%%

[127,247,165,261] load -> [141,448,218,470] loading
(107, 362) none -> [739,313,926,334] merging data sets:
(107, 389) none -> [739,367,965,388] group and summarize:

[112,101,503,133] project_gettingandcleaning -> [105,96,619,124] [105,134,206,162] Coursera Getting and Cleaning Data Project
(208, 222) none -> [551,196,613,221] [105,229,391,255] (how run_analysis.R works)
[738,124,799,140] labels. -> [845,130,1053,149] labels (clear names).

%%

▶ **What is needed**
Each line from the one with "[112,101,503,133] project_gettingandcleaning ->" through the last line of the material is to be retyped exactly, and no other line is.

▶ **Answer to the problem**
[112,101,503,133] project_gettingandcleaning -> [105,96,619,124] [105,134,206,162] Coursera Getting and Cleaning Data Project
(208, 222) none -> [551,196,613,221] [105,229,391,255] (how run_analysis.R works)
[738,124,799,140] labels. -> [845,130,1053,149] labels (clear names).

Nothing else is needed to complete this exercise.